= REQUIRED WORK =
Copy all the lines of the data that include the word "right".
(DATA FOR THIS TASK)
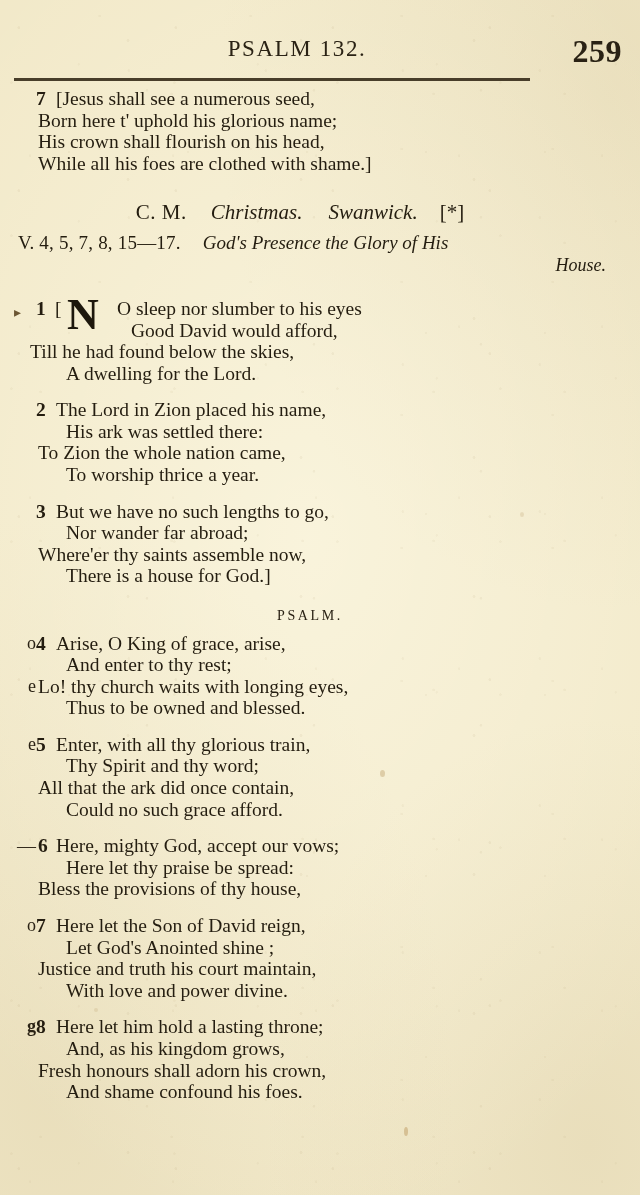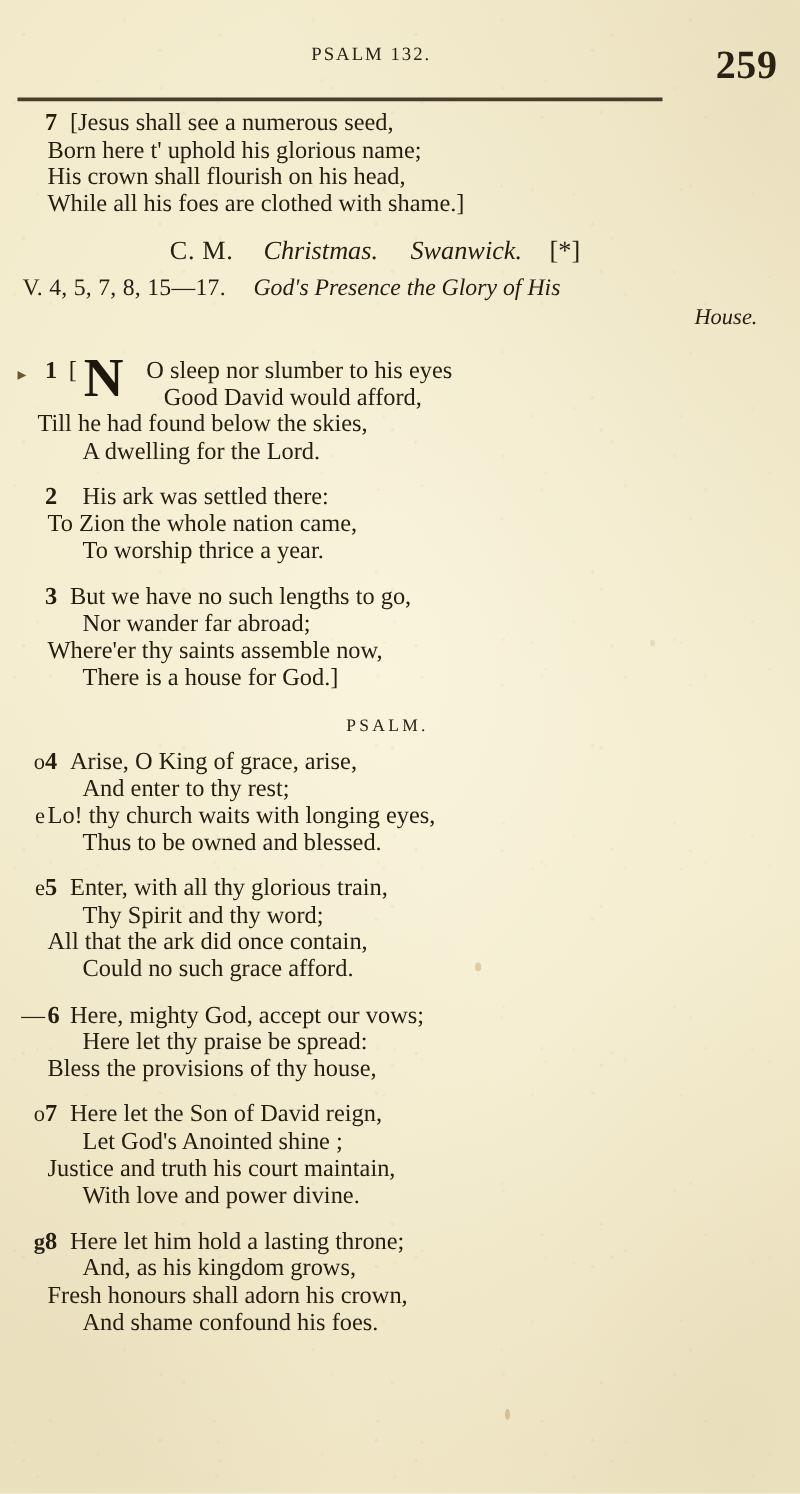--- a/index.html
+++ b/index.html
@@ -54,21 +54,21 @@
   .runhead {
     position: absolute;
     left: 0; right: 0;
     top: 36px;
     height: 30px;
   }
   .runhead-title {
     position: absolute;
     left: 0; right: 0;
     text-align: center;
-    font-size: 15px;
+    font-size: 23px;
     letter-spacing: 1.6px;
     color: #2a2214;
     padding-right: 46px;
   }
   .runhead-folio {
     position: absolute;
     right: 18px;
     top: -3px;
     font-size: 32px;
     font-weight: bold;
@@ -124,21 +124,21 @@
     line-height: 21.6px;
     font-weight: bold;
     color: #241d10;
   }
   .line.num { padding-left: 56px; }
   .gap { height: 15px; }
 
   
   .hymn-head {
     position: relative;
-    margin-top: 16px;
+    margin-top: 28px;
     text-align: center;
     font-size: 21px;
     padding-right: 40px;
   }
   .hymn-head .meter {
     letter-spacing: 0.5px;
   }
   .hymn-head .tune {
     font-style: italic;
     margin-left: 24px;
@@ -245,20 +245,21 @@
       <div class="dl1">O sleep nor slumber to his eyes</div>
       <div class="dl2">Good David would afford,</div>
       <div class="dl3">Till he had found below the skies,</div>
       <div class="dl4">A dwelling for the Lord.</div>
     </div>
 
     <div class="gap"></div>
 
     <div class="stanza">
       <div class="vnum">2</div>
+      <div class="line num">The Lord in Zion placed his name,</div>
       <div class="line ind">His ark was settled there:</div>
       <div class="line hang">To Zion the whole nation came,</div>
       <div class="line ind">To worship thrice a year.</div>
     </div>
 
     <div class="gap"></div>
 
     <div class="stanza">
       <div class="vnum">3</div>
       <div class="line num">But we have no such lengths to go,</div>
(End DATA FOR THIS TASK)
= SOLUTION TO THIS TASK =
     left: 0; right: 0;
     left: 0; right: 0;
     padding-right: 46px;
     right: 18px;
     padding-right: 40px;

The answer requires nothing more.